What needs to be done:
In the data below, begin at the line with "on your brower" and stop after the line with "- ☐ Start review more advanced topics"; output those lines exactly and no pictures.

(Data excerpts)
==*==

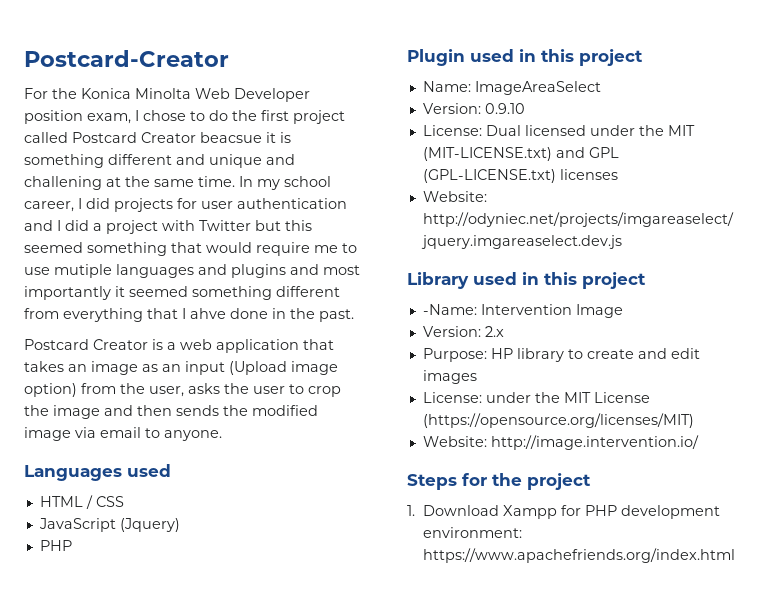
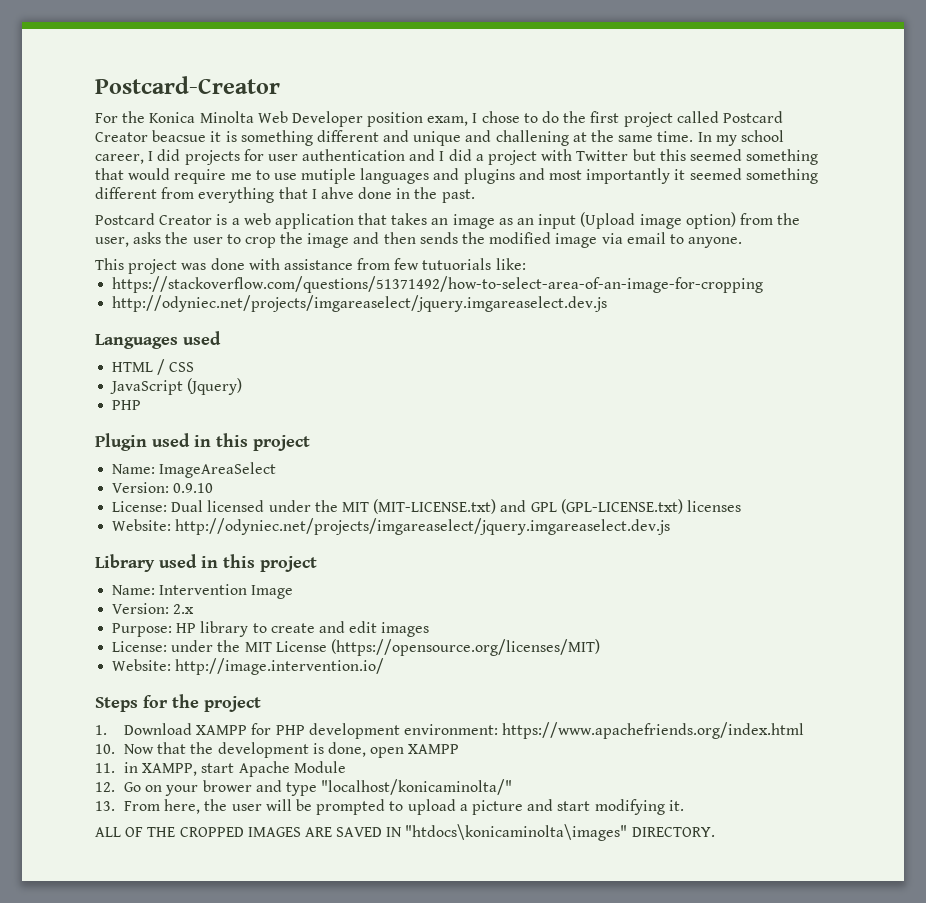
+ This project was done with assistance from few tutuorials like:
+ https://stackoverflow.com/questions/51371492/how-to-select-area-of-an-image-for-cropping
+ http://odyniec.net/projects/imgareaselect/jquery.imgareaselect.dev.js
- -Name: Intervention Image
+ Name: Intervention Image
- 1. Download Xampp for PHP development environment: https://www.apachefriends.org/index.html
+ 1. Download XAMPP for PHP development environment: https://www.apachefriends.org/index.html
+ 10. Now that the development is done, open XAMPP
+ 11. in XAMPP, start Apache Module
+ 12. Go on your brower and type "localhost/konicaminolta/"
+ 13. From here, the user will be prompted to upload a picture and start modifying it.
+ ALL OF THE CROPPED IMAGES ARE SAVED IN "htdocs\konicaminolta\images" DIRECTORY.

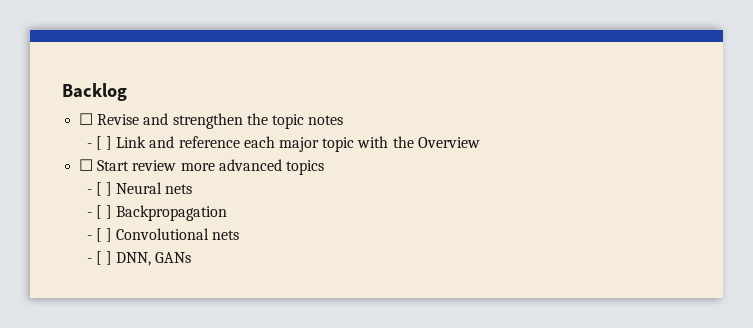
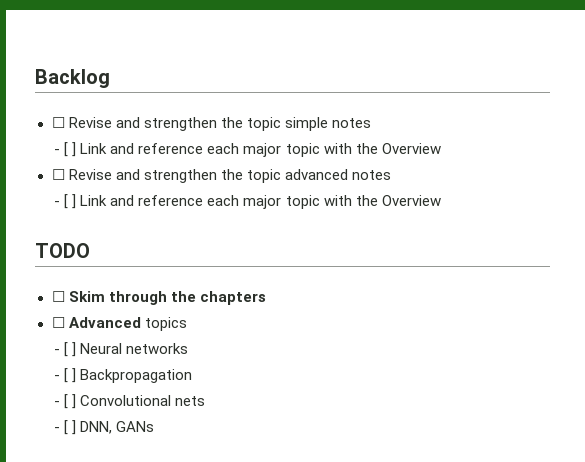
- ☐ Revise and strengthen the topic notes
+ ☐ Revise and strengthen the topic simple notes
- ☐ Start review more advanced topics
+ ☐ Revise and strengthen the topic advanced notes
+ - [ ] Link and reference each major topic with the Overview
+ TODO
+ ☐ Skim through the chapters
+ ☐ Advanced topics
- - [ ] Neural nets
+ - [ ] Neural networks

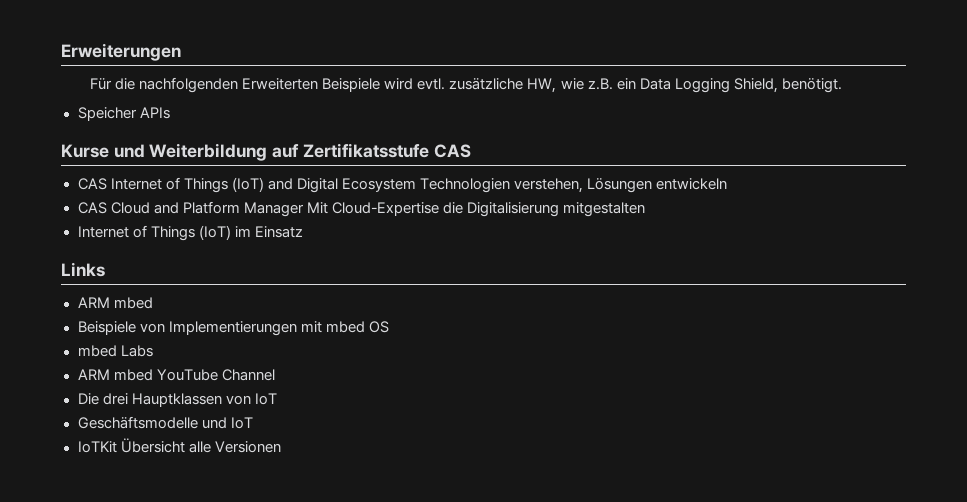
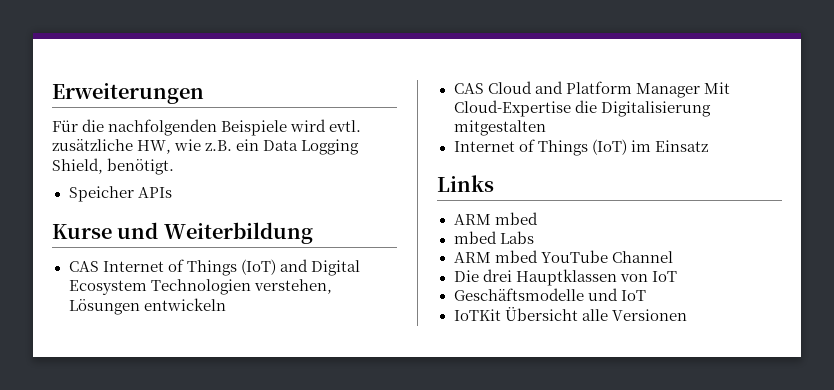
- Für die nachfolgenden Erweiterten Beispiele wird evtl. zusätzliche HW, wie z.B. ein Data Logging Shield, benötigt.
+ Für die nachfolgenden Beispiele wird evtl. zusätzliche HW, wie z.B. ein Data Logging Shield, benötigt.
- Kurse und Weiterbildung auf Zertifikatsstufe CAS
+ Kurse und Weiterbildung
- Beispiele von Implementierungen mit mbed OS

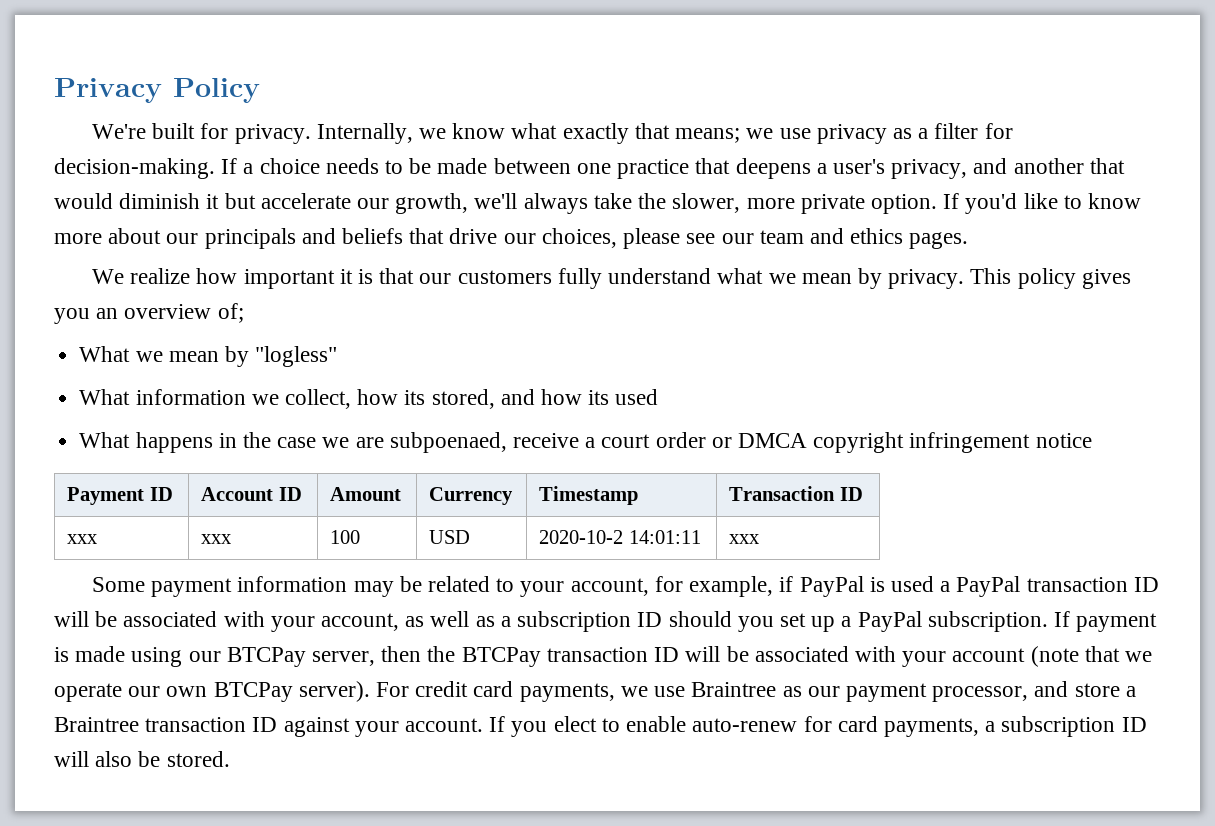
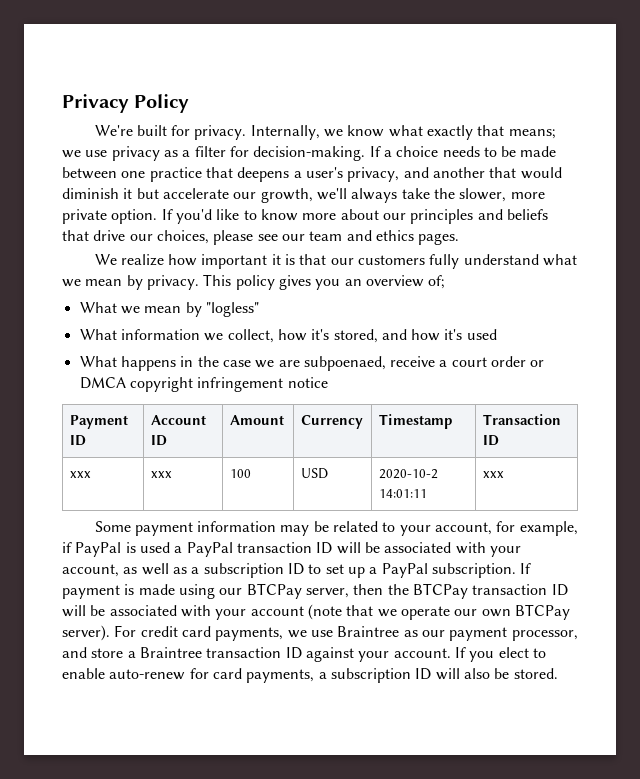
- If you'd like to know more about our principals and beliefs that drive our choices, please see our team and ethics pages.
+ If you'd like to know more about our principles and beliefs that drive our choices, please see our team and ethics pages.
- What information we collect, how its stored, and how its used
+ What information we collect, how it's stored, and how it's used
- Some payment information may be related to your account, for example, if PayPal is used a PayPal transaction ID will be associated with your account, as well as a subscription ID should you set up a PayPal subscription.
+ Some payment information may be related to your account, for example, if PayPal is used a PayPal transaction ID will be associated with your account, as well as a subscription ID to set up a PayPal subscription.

==*==

Task answer:
+ 12. Go on your brower and type "localhost/konicaminolta/"
+ 13. From here, the user will be prompted to upload a picture and start modifying it.
+ ALL OF THE CROPPED IMAGES ARE SAVED IN "htdocs\konicaminolta\images" DIRECTORY.

- ☐ Revise and strengthen the topic notes
+ ☐ Revise and strengthen the topic simple notes
- ☐ Start review more advanced topics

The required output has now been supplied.